Ongoing coaching. Managers can learn to coach their direct reports with a focus on the accomplishments their employees need to contribute. Coaching conversations can target specific work outputs and explore how they contribute to the organization's desired results. In a regular cadence of check-ins, managers and their team members can collaborate on agreed-upon action steps to improve productivity and engagement. Accomplishment-based coaching can guide and help individuals advance up career ladders or prepare for changes in job requirements.
Performance reviews, promotion, and salary negotiation. Sales performance is often easier to measure and compensate than other types of performance because sales milestones are work outputs (for example, qualified prospects, requests for proposals, and appointments with decision makers) linked to business results that include revenue and market share. That is not always true of other jobs, especially when companies define those jobs by skills, knowledge, or competencies. With job profiles that list valuable accomplishments that a manager expects from their employees, and linking those work outputs to business results, staff can experience a greater sense of their value to the organization, and the company can make more value-based compensation decisions.
Succession planning. Companies can plan the succession process based on accomplishments the successor will need to contribute. Job profiles can list key customers and contributions of the executive or other key player who is departing, set the stage for identifying relevant contributions that the potential successor has produced in the past, and design a process to enable them to produce all key accomplishments of the role to which they are succeeding. Accomplishments make the process more measurable and criteria-referenced as individuals learn to produce specific work outputs required for the job rather than exhibit particular behavior or competencies.
If you currently use a competency- or skills-based approach, a shift to accomplishment-based TD offers important benefits.

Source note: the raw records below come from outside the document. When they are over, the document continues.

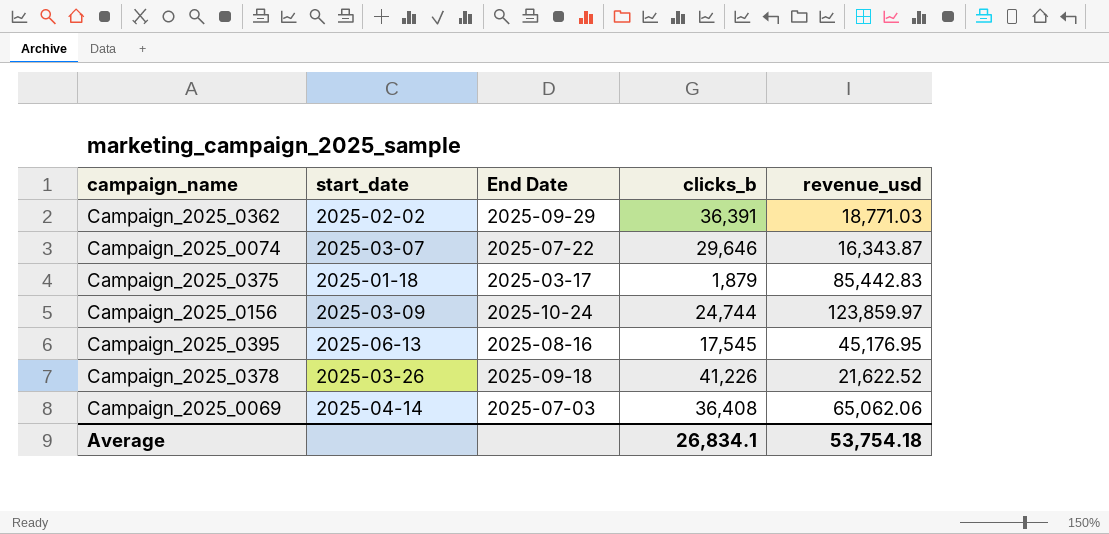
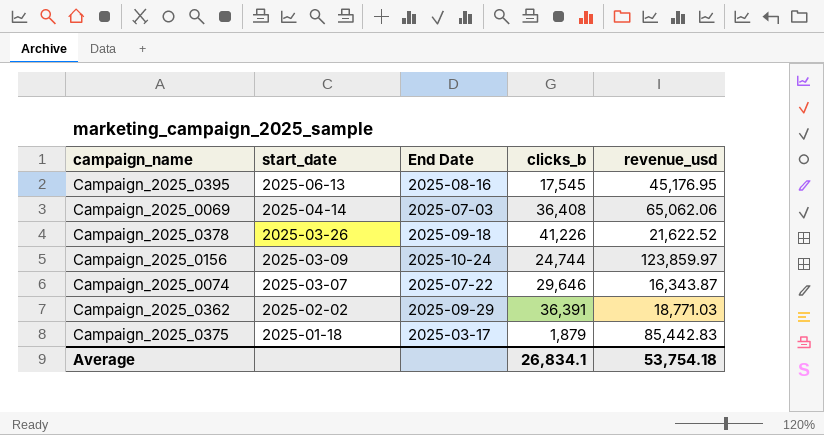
row order: none -> start_date descending

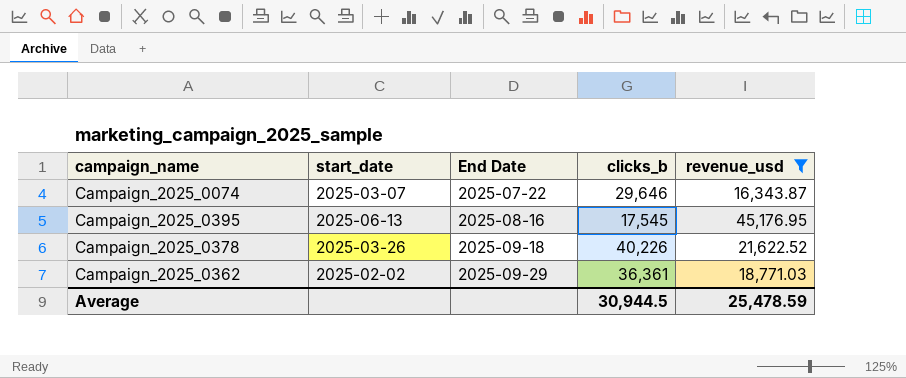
filter: none -> revenue_usd <= 45,176.95
row order: start_date descending -> End Date ascending
Campaign_2025_0378 | clicks_b: 41,226 -> 40,226
Campaign_2025_0362 | clicks_b: 36,391 -> 36,361
Average | clicks_b: 26,834.1 -> 30,944.5
Average | revenue_usd: 53,754.18 -> 25,478.59

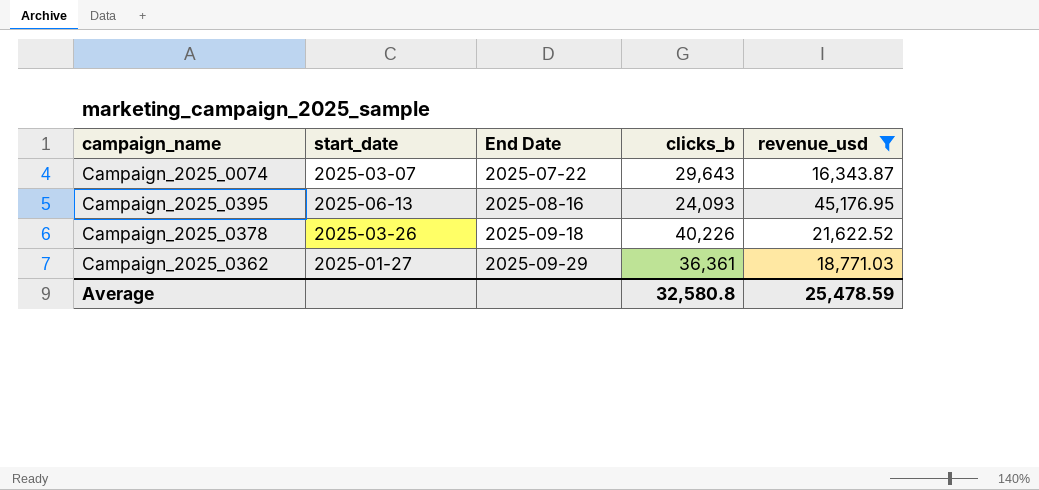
Campaign_2025_0074 | clicks_b: 29,646 -> 29,643
Campaign_2025_0395 | clicks_b: 17,545 -> 24,093
Campaign_2025_0362 | start_date: 2025-02-02 -> 2025-01-27
Average | clicks_b: 30,944.5 -> 32,580.8

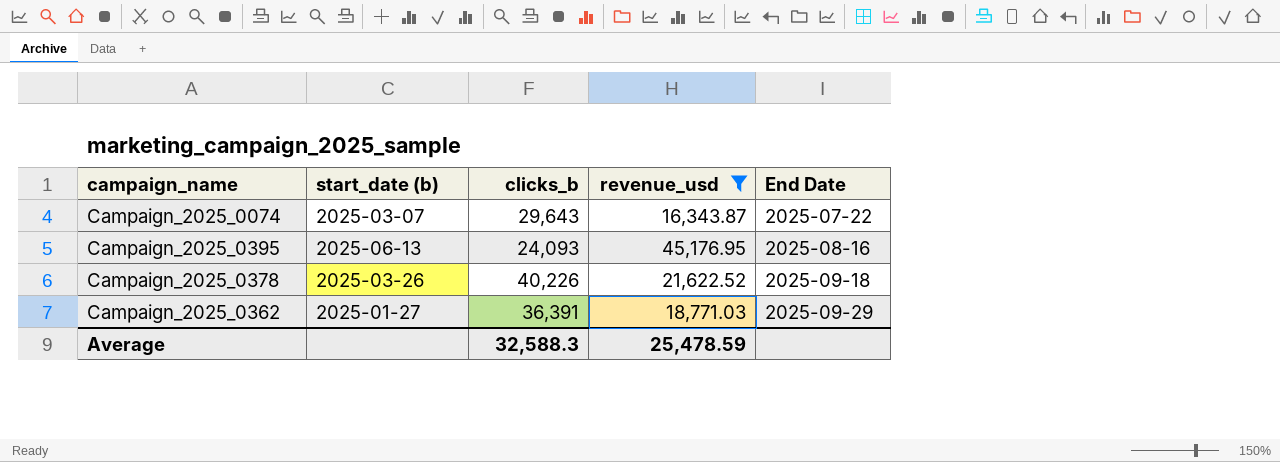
column name: start_date -> start_date (b)
column End Date | position: 3 -> 5
Campaign_2025_0362 | clicks_b: 36,361 -> 36,391
Average | clicks_b: 32,580.8 -> 32,588.3

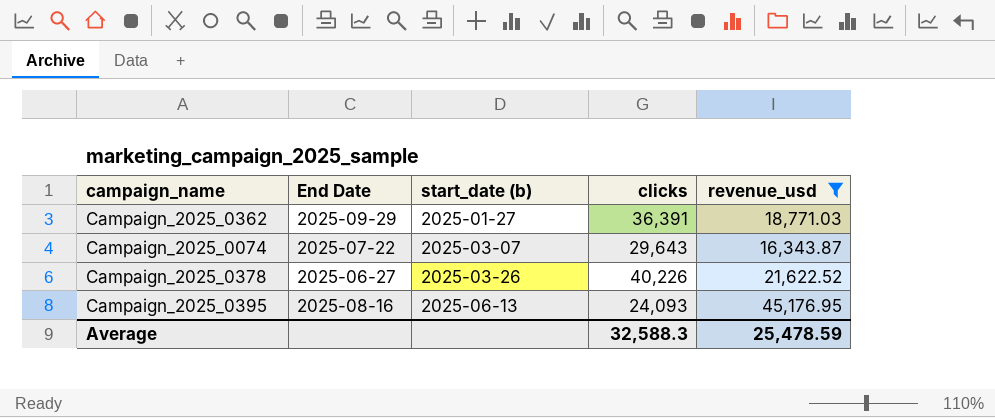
row order: End Date ascending -> start_date (b) ascending
column End Date | position: 5 -> 2
column name: clicks_b -> clicks
Campaign_2025_0378 | End Date: 2025-09-18 -> 2025-06-27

Performance expectations will be more concrete and measurable. Standards or criteria for good instances of an accomplishment (for example, a budget, mechanical assembly, decision, or relationship), make it easier to set expectations, provide feedback, solve errors, assess capabilities, review performance, and develop talent than focusing on skills separated from accomplishments or trying to rate people on competencies.
Managers can connect individuals to success for the whole enterprise. Employees appreciate knowing how their day-to-day work contributes to the company's success. It is generally more straightforward for managers to say, for a given work output, how it will contribute up to one or more organizational results, than to convince staff of how skills, knowledge, or competencies contribute to specific results. Leaders who highlight the connection can help to improve employee engagement.
Development can more easily incorporate training and nontraining elements. A focus on skills, knowledge, or competencies usually emphasizes learning, often via training. When the goal is to help people produce valuable accomplishments, solutions can be as simple as clearer expectations with more frequent feedback, a job aid and coaching, or improved tools or workflow. An accomplishment-based approach welcomes all types of behavior influences, with an emphasis on ROI.
Accomplishments equal value. Gilbert's emphasis on accomplishments highlights the value people contribute (versus the cost of behavior) and can become a cultural value statement such as "We focus on our internal and external customers, and we continuously improve the value we deliver to them." Emphasizing the value people deliver with their accomplishments can be a powerful strategy for TD, at every level, from the CEO to the frontline employee.